§ EXERCISE
Copy the listing verbatim, excluding any images found in it.

§ MATERIAL PROVIDED
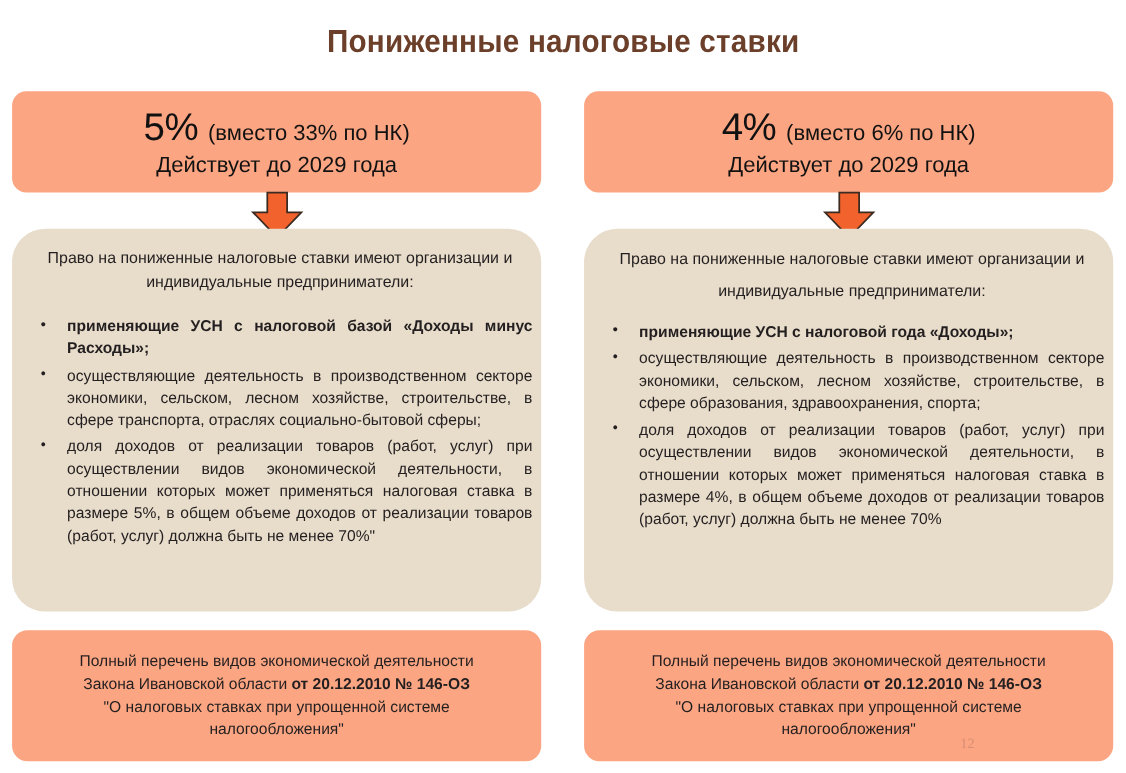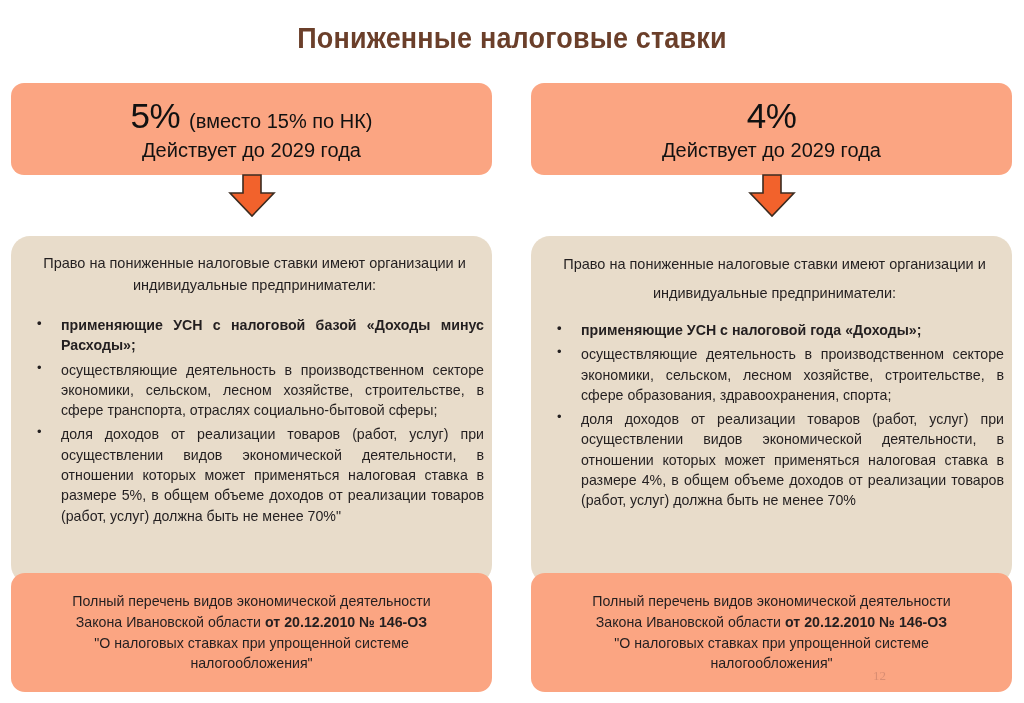--- a/index.html
+++ b/index.html
@@ -202,7 +202,7 @@
     <div class="rate-box">
       <div class="rate-line1">
         <span class="rate-pct">5%</span>
-        <span class="rate-note">(вместо 15% по НК)</span>
+        <span class="rate-note">(вместо 33% по НК)</span>
       </div>
       <div class="rate-line2">Действует до 2029 года</div>
     </div>

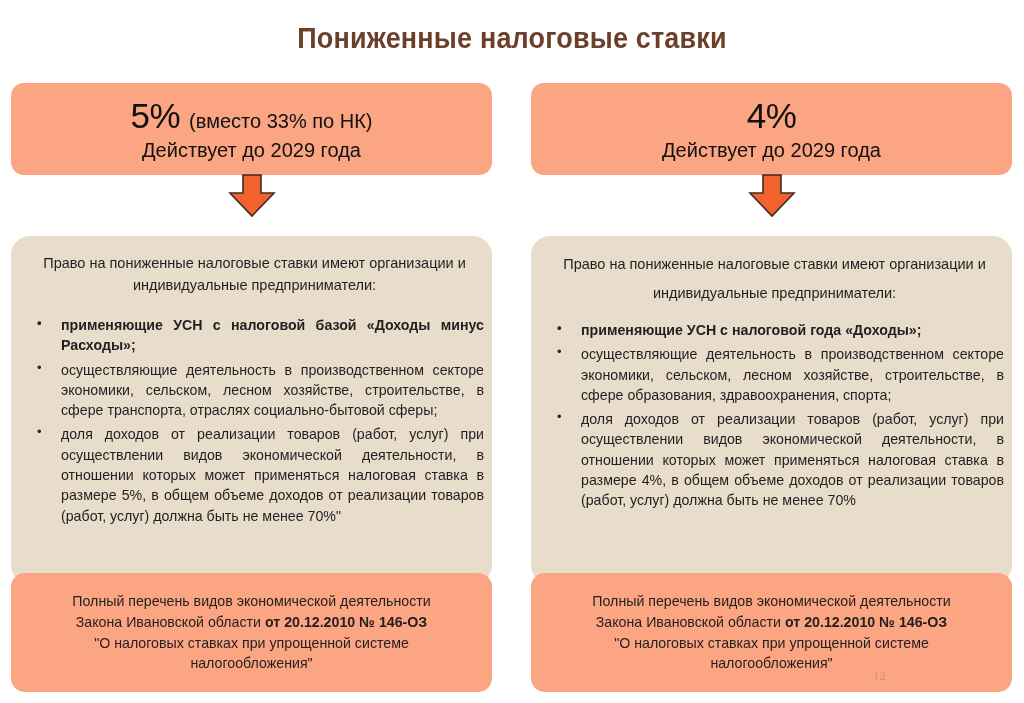--- a/index.html
+++ b/index.html
@@ -235,6 +235,7 @@
     <div class="rate-box">
       <div class="rate-line1">
         <span class="rate-pct">4%</span>
+        <span class="rate-note">(вместо 6% по НК)</span>
       </div>
       <div class="rate-line2">Действует до 2029 года</div>
     </div>

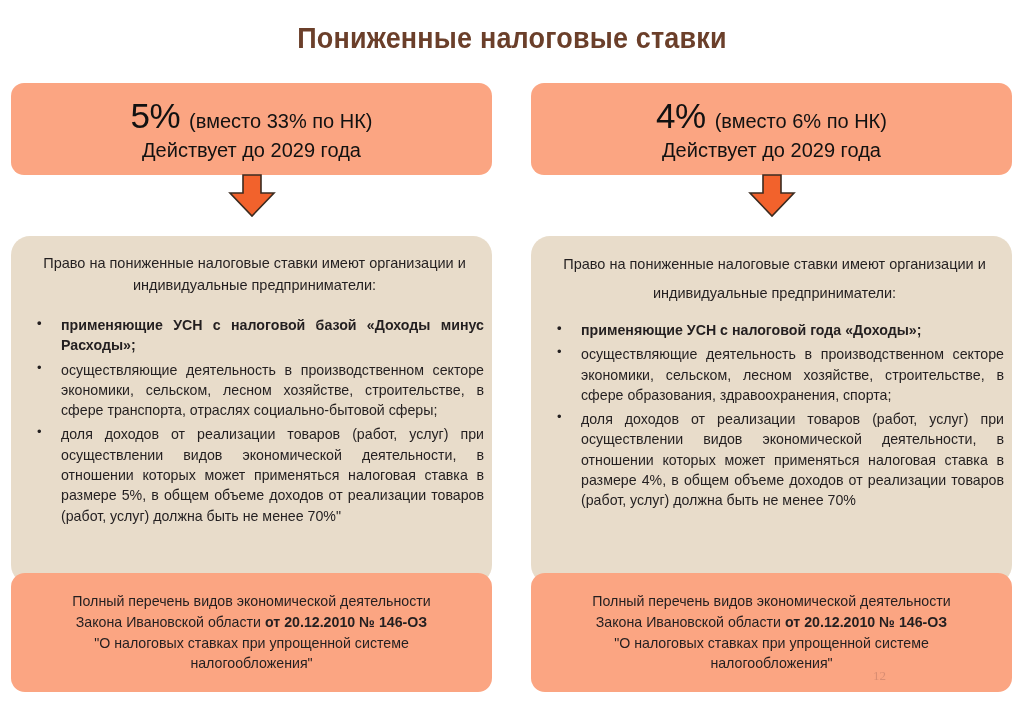--- a/index.html
+++ b/index.html
@@ -113,10 +113,9 @@
     width: 481px;
     height: 348px;
     background: #e8dcca;
-    border-radius: 19px;
+    border-radius: 30px;
     box-sizing: border-box;
     padding: 12px 8px 10px 14px;
-    margin-top: 28px;
   }
   .intro {
     text-align: center;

§ ANSWER BOX
--- a/index.html
+++ b/index.html
@@ -202,7 +202,7 @@
     <div class="rate-box">
       <div class="rate-line1">
         <span class="rate-pct">5%</span>
-        <span class="rate-note">(вместо 15% по НК)</span>
+        <span class="rate-note">(вместо 33% по НК)</span>
       </div>
       <div class="rate-line2">Действует до 2029 года</div>
     </div>

--- a/index.html
+++ b/index.html
@@ -235,6 +235,7 @@
     <div class="rate-box">
       <div class="rate-line1">
         <span class="rate-pct">4%</span>
+        <span class="rate-note">(вместо 6% по НК)</span>
       </div>
       <div class="rate-line2">Действует до 2029 года</div>
     </div>

--- a/index.html
+++ b/index.html
@@ -113,10 +113,9 @@
     width: 481px;
     height: 348px;
     background: #e8dcca;
-    border-radius: 19px;
+    border-radius: 30px;
     box-sizing: border-box;
     padding: 12px 8px 10px 14px;
-    margin-top: 28px;
   }
   .intro {
     text-align: center;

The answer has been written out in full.